In a review of the ISHLT registry, increasing age was a risk factor for PTLD among lung transplant recipients between 45 and 62 years at the time of transplant [71]. Conversely, younger age was a risk factor for recipients <45 or >62 years of age. The risk of PTLD is markedly increased in transplant recipients who are Epstein-Barr virus (EBV)-seronegative before transplantation and then acquire a primary EBV infection in the post-transplant setting [85-88]. Thus, the risk of PTLD is higher in children and young adults and is likely the reason for increased rates in lung transplant recipients with cystic fibrosis (CF), although CF-specific risk factors may also play a role [89,90]. In a single-center retrospective study of 28 patients with PTLD, transplantation for IPF was identified as an independent risk factor for EBV-associated PTLD [91].

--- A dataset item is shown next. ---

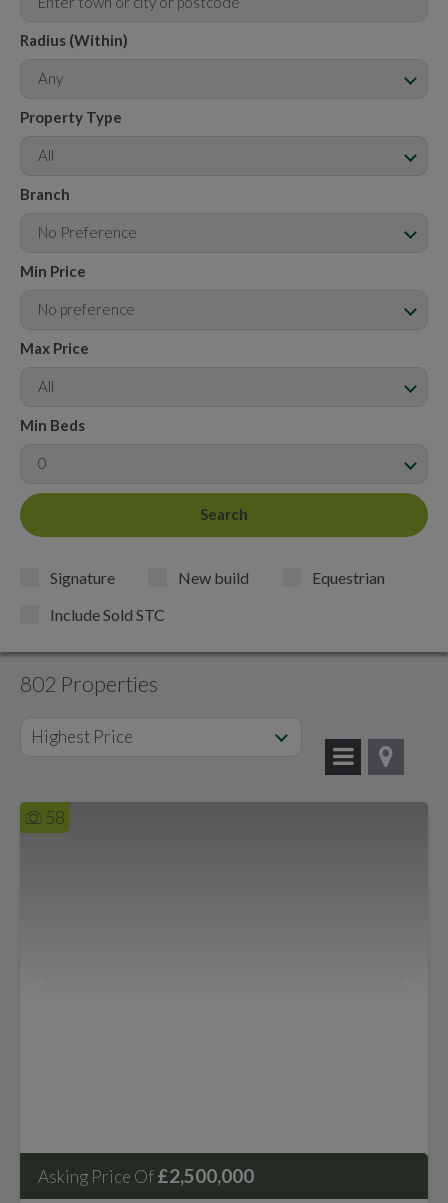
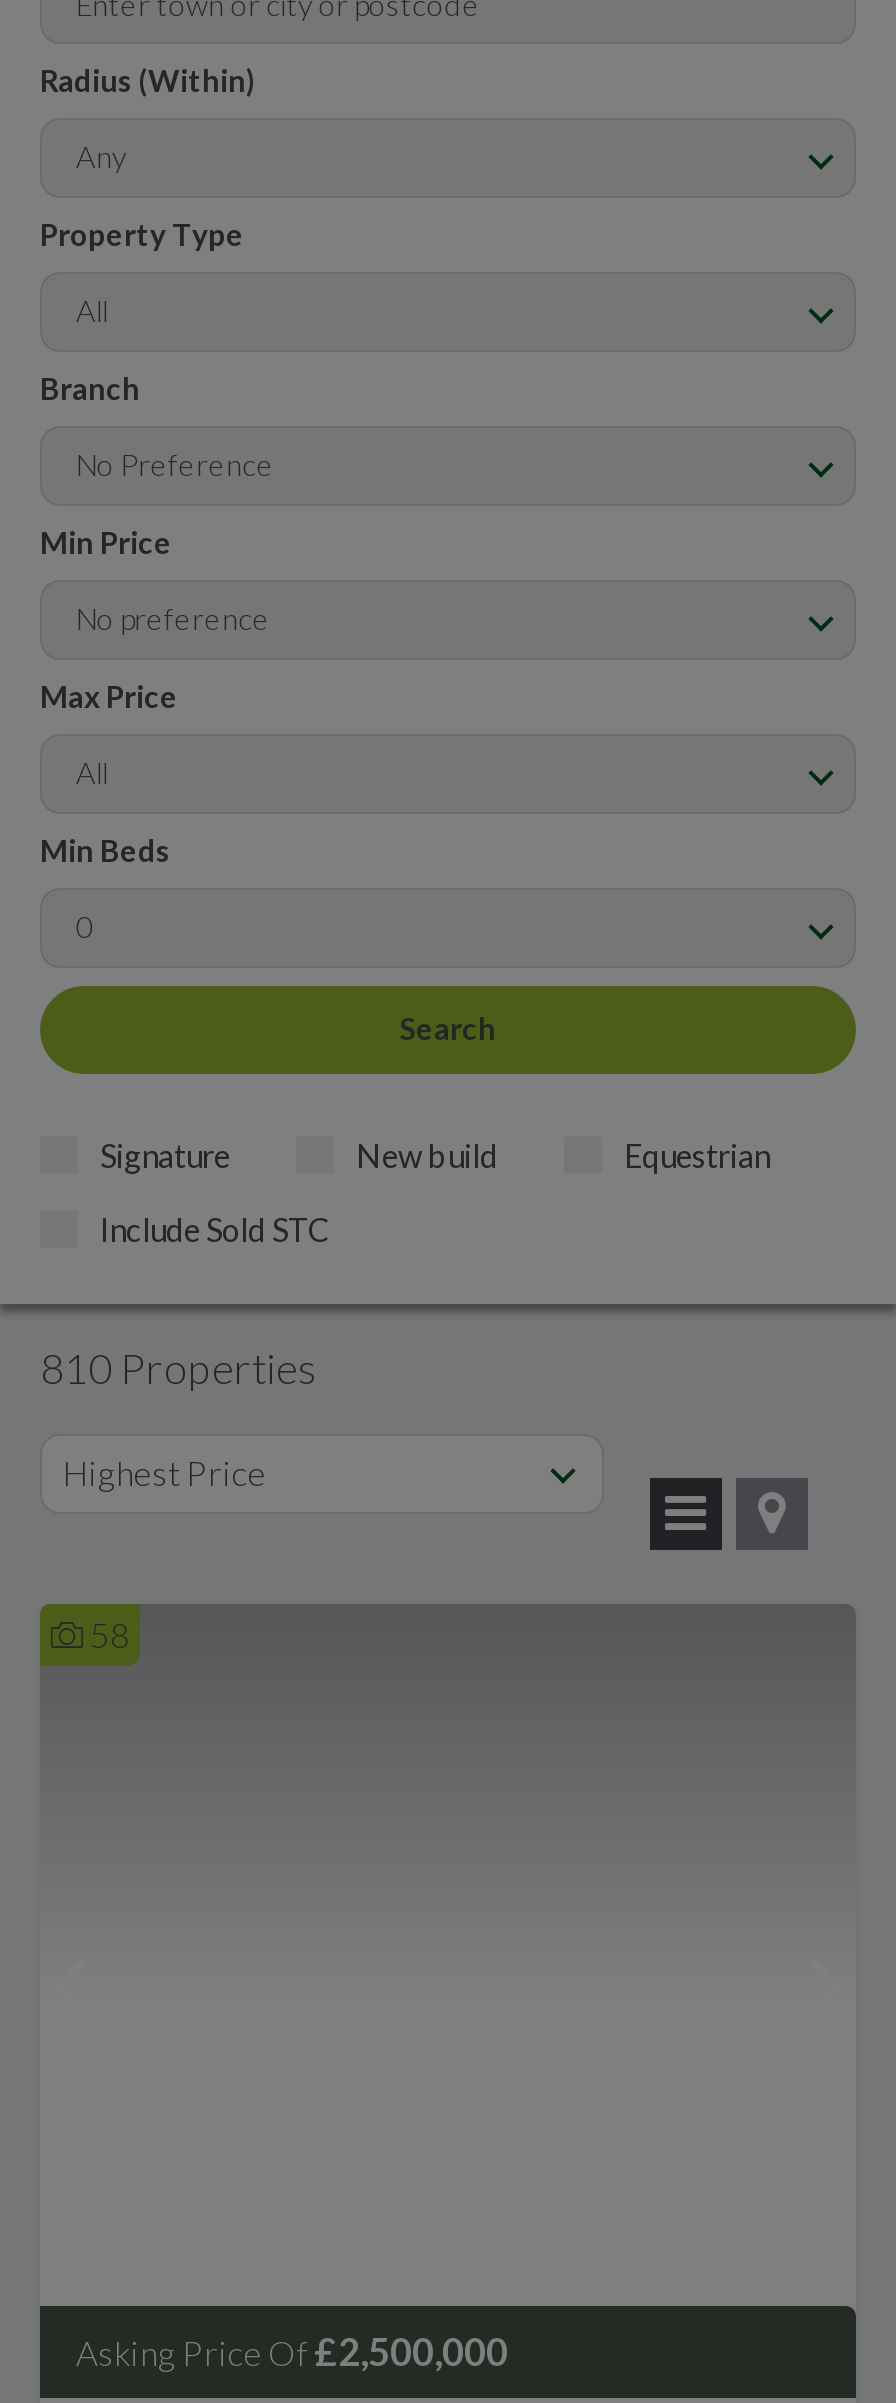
[20,671,158,696] 802 Properties -> [40,1342,316,1392] 810 Properties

Induction therapy and a greater intensity of maintenance immunosuppression are associated with development of PTLD [71,85,87,91,92]. The risk of PTLD is uncertain with use of novel immunosuppressive agents. In particular, when the off-label use of belatacept (a selective T-lymphocyte costimulation blocker) is considered in lung transplantation, the clinician should be aware that an increased incidence of PTLD has been reported in patients receiving this medication in renal transplantation [93-95]. (See "Liver transplantation in adults: Initial and maintenance immunosuppression", section on 'Calcineurin inhibitor (CNI)-related toxicity' and "Kidney transplantation in adults: Maintenance immunosuppressive therapy", section on 'Calcineurin inhibitor-related toxicity'.)

The initial treatment of PTLD after lung transplantation usually involves reduction in the intensity of maintenance immunosuppression to allow recovery of recipient EBV-specific cytotoxic T-lymphocytes. However, reduced immunosuppression increases the risk of developing allograft rejection [69,96]. Beyond reduction in immunosuppression, treatment with the chimeric human-mouse CD20 monoclonal antibody rituximab is well tolerated and associated with response rates of 50 to 80 percent [76,80,97]. Other options for patients who do not respond to rituximab or relapse after initial response includes cytotoxic chemotherapy, radiation therapy, or a combination of these [76,98-100]. Chemotherapy is typically reserved for refractory disease and EBV (-), CD20 (-) tumors. For bulky disease, especially in the GI tract, surgical intervention to reduce the risk of gut perforation may be considered. Adoptive immunotherapy which involves the transfer of cytotoxic T lymphocytes from recipient (autologous) or HLA-matched EBV positive donors are currently under investigation [101,102]. A more detailed discussion of specific therapies is reviewed separately. (See "Treatment and prevention of post-transplant lymphoproliferative disorders".)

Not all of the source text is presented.